A video-assisted minicervicotomy was performed. After mobilization of the lower pole of the left thyroid lobe, an inferior ipsilateral parathyroid gland of considerably increased size (about 3.5 cm), with hard-elastic consistency, tenaciously attached to the thyroid parenchyma in the deep paraoesophageal area was found. The size of the parathyroid gland and its tenacious adhesions to the surrounding tissues did not allow to perform the video assisted procedure, for this reason the surgical incision was extended. Parathyroidectomy was performed following identification of the left recurrent laryngeal nerve which presented a tortuous course and multiple adhesions around the parathyroid capsule. Following an accurate hemostasis, a single vacuum drain was positioned. The surgical access was closed with layered suture of the wound and intradermal skin suture.

Intraoperative serum PTH assay showed a significant decrease, higher than 50% compared to the initial value, in parathormone serum levels from time 0 (1579 pg/mL) to time 5 (457pg/mL) to time 10 (357 pg/mL) compatible with excision of the hyperfunctioning gland in a patient with reduced hormonal urinary clearance due to chronic kidney disease.

In the third postoperative day the patient presented paresthesia with serum calcium levels of 7,1 mg/dl. Intravenous infusion of 2 g of calcium gluconate were administered with symptoms remission. Oral therapy was then set up with sodium bicarbonate, calcium carbonate (1 g x3/day) and calcitriol (0.5 mcg x3/day), continued for five days after discharge. The remaining post-operative course took place regularly and the patient was therefore discharged on 15/02. Check-ups were continued during postoperative period, through laboratory tests, for about 10 days, with final values of: serum PTH 130 pg/mL, Calcium serum levels 7.7 mg/dL and serum creatinine 2.2mg/dL.

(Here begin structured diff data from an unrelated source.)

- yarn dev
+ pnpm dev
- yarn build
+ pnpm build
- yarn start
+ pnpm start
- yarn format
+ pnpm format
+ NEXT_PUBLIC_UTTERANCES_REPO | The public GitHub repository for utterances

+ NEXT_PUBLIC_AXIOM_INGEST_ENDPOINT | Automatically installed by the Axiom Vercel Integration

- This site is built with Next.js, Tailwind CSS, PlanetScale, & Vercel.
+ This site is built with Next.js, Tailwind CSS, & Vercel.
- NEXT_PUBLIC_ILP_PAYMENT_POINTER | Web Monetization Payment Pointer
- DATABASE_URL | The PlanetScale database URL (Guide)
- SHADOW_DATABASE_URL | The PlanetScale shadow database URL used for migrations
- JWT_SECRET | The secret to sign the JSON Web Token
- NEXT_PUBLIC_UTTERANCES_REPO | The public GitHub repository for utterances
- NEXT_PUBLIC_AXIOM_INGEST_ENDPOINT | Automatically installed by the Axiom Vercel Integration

Final histological examination documented the presence of a parathyroid tumor.

Discussion

In literature reported cases of acute hypercalcemia caused by primary hyperparathyroidism are rare. The diagnosis is often misunderstood until the patient is admitted for an acute event involving the nervous system or the gastrointestinal tract. Our case is peculiar because of:

extremely high serum calcium levels;

the worsening of the neurological symptoms after cytological examination by needle aspiration;

the size of the gland;

serum PTH slightly higher than normal after the surgical procedure, due to renal impairment caused by hypercalcaemia with serum creatinin levels higher than normal values.

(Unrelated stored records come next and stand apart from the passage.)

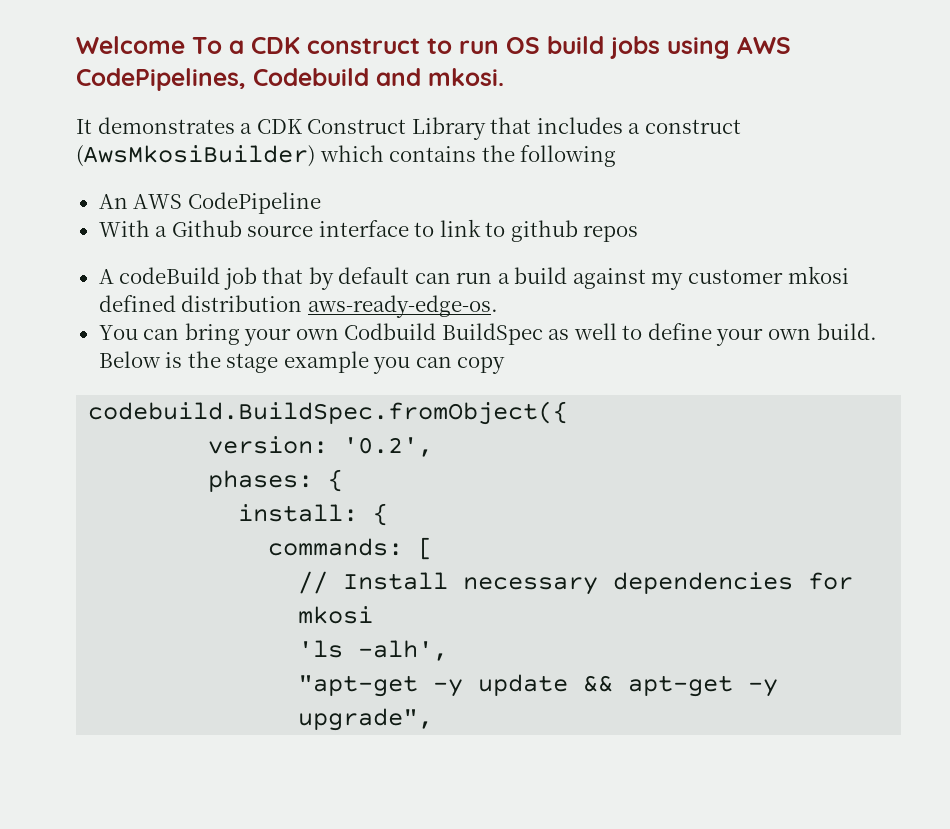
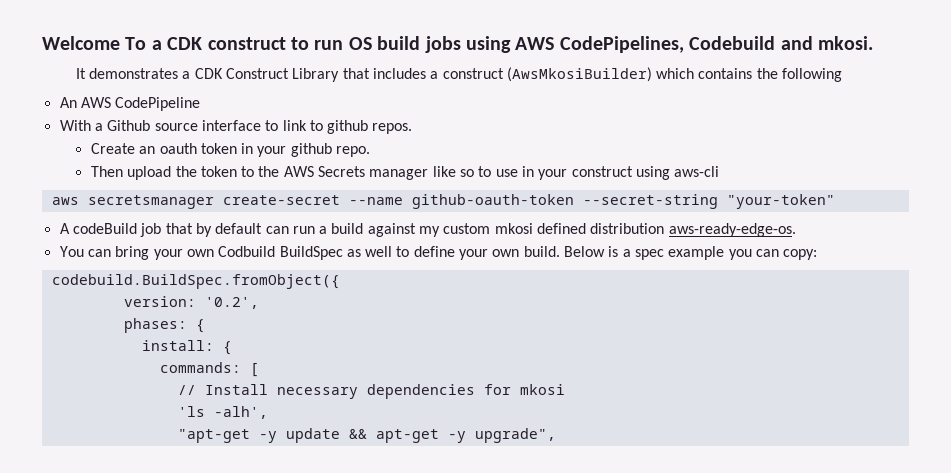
- With a Github source interface to link to github repos
+ With a Github source interface to link to github repos.
+ Create an oauth token in your github repo.
+ Then upload the token to the AWS Secrets manager like so to use in your construct using aws-cli
+ aws secretsmanager create-secret --name github-oauth-token --secret-string "your-token"
- A codeBuild job that by default can run a build against my customer mkosi defined distribution aws-ready-edge-os.
+ A codeBuild job that by default can run a build against my custom mkosi defined distribution aws-ready-edge-os.
- Below is the stage example you can copy
+ Below is a spec example you can copy:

If hypercalcemia persists after the beginning of a specific therapy there is an indication to perform an emergency parathyroidectomy; in our case the surgical procedure was performed some days after the diagnosis because the calcium serum levels had returned to normal values with significant improvement of the clinical conditions, despite persistence of high serum PTH values (1-6).